If a business was to offer customers a quote of $40 for a job, only to quickly change it to $400, it would quickly go out of business. Personally, I would think they were either ripping me off, or completely incompetent. I'm pretty sure in the case of Gillard's government, it is the latter.

RE: Surprise surprise!
By StevoLincolnite on 5/30/2011 7:49:03 PM , Rating: 2
I wonder if there is anything there about the National Broadband Network debacle: "Yes, it will cost only $4 Billion... *aide whispers to her*... Ohh wait, did I say $4 Billion?

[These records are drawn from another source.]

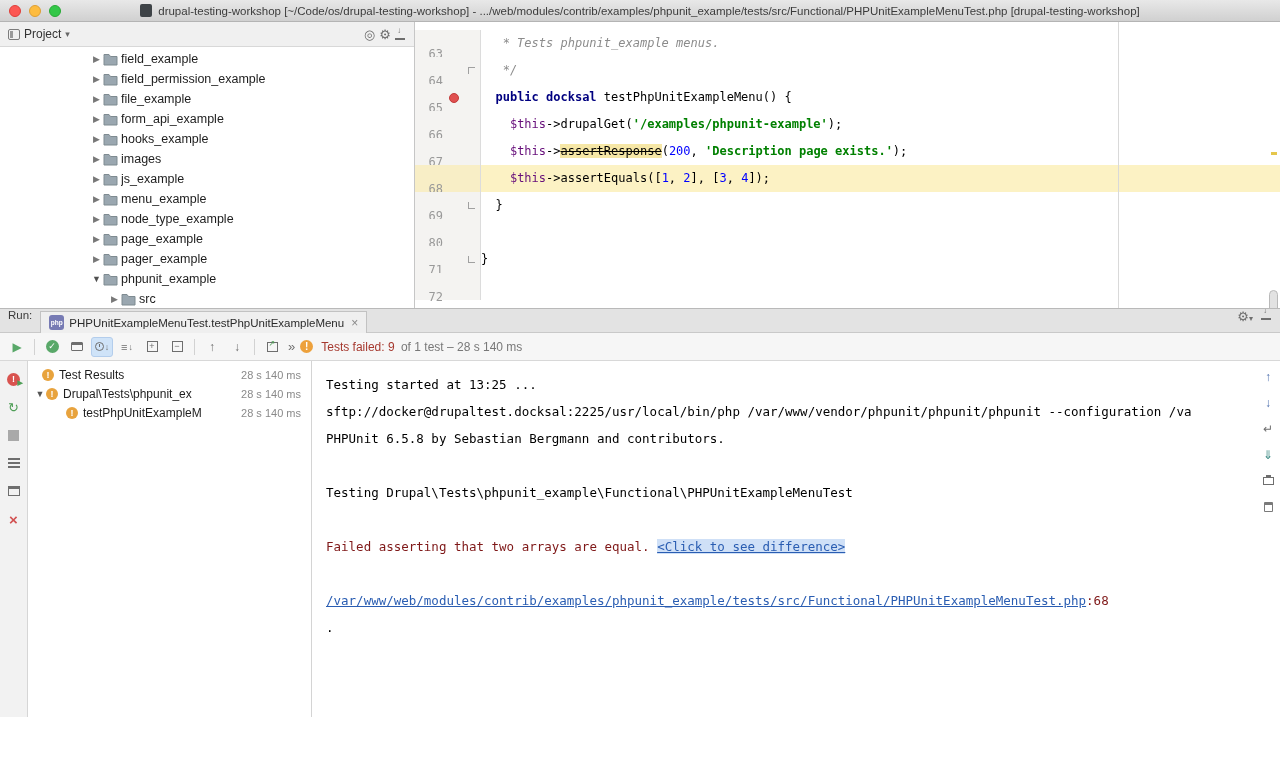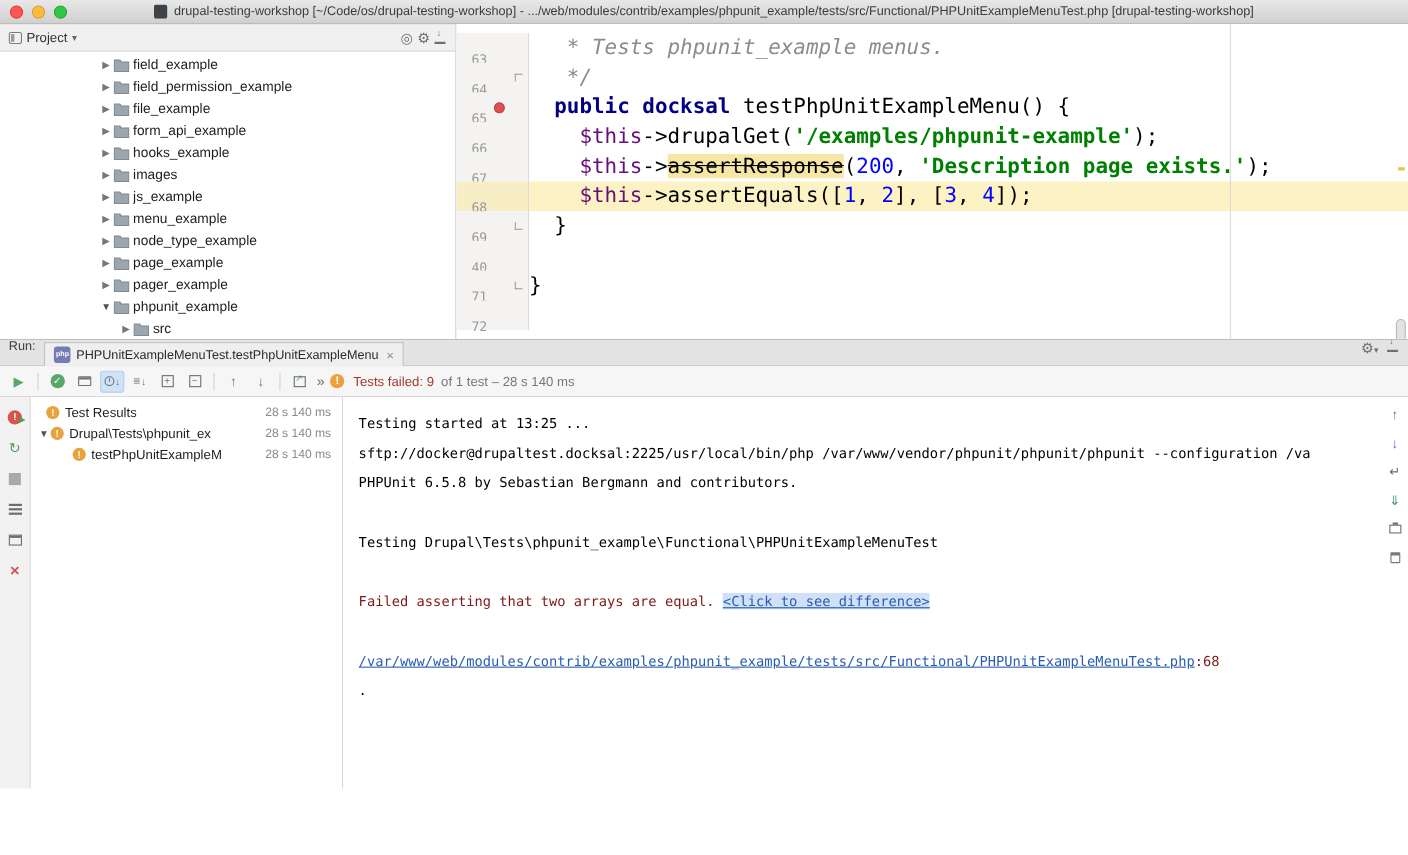--- a/index.html
+++ b/index.html
@@ -45,7 +45,7 @@
   .lnum { width:30px; text-align:right; font-family:"DejaVu Sans Mono", monospace; font-size:12px; color:#999; padding-right:2px;margin-top:21px; }
   .gic { width:18px; display:flex; justify-content:center; align-items:center; }
   .gfold { width:16px; display:flex; justify-content:center; align-items:center; }
-  .code { flex:1; font-family:"DejaVu Sans Mono", monospace; font-size:19px; line-height:27px; white-space:pre; color:#000; overflow:hidden; }
+  .code { flex:1; font-family:"DejaVu Sans Mono", monospace; font-size:12px; line-height:27px; white-space:pre; color:#000; overflow:hidden; }
   .ed-row.hl .code { background:#fcf2c4; }
   .ed-row.hl .gut { background:#f8eec6; }
   .tok-comment { color:#8c8c8c; font-style:italic; }

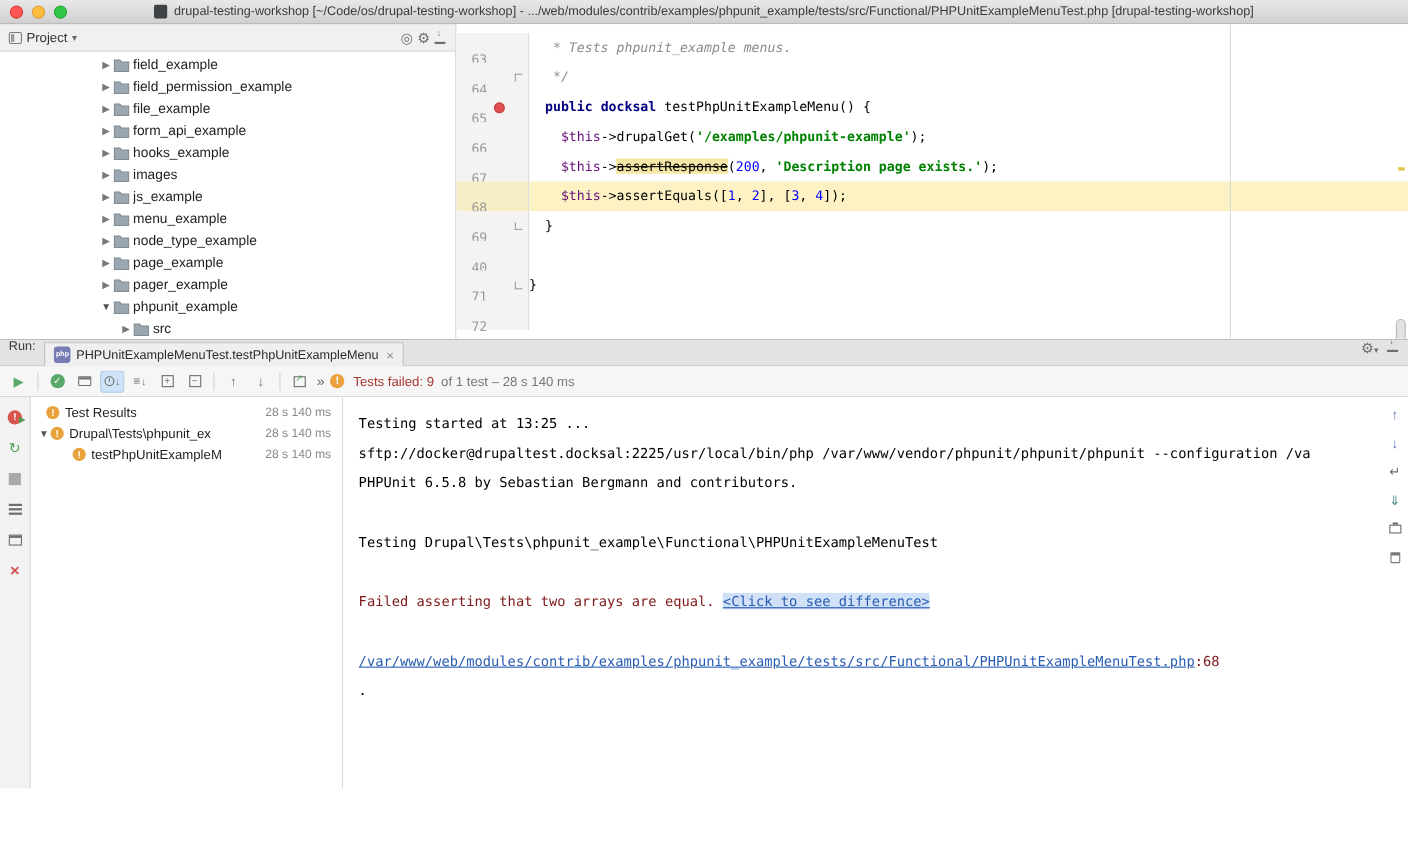--- a/index.html
+++ b/index.html
@@ -368,7 +368,7 @@
       </div>
       <div class="ed-row">
         <div class="gut">
-            <span class="lnum">40</span>
+            <span class="lnum">80</span>
             <span class="gic"></span>
             <span class="gfold"></span>
           </div>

I meant $40 Billion".

The 4 billion figure was for a fiber to the node network, last mile access was still via copper and still controlled by Telstra's monopoly.
Tenders for that weren't successful.

Then they went back to the drawing board and decided to go with Fiber to the home for $37 Billion. (Taxpayers fork out about 26 Billion of that.)
They remove Telstra's monopoly and ditch the aging and (degrading) copper network for an equal access network that all 200+ ISP's can compete on equally for better competition.

We get stupidly faster speeds (Think 1gbps+ is easily obtainable), new services like high quality IPTV and VOIP, Improved network reliability and hopefully lower prices.

$37 Billion is a fairly small figure, we spend more than that on Social benefits, Health Care etc'.
It would equate to about 10% of a yearly government budget. (This is being stretched out over a decade, so that $37 billion is more like $4 billion a year, if not less.)

The Copper network has been here for decades, internet connections in Australia is literally getting slower and more unreliable as the copper degrades.
ADSL/VDSL and the law of Physics already gives us the best possible speeds for our line conditions as it is, so the only way forward is to replace the lot with a new network that will last 50+ years.

Anyway, I'm all for supporting the NBN "debacle" as you put it, seems like the Majority of Aussies are from the Labor Government being voted in twice.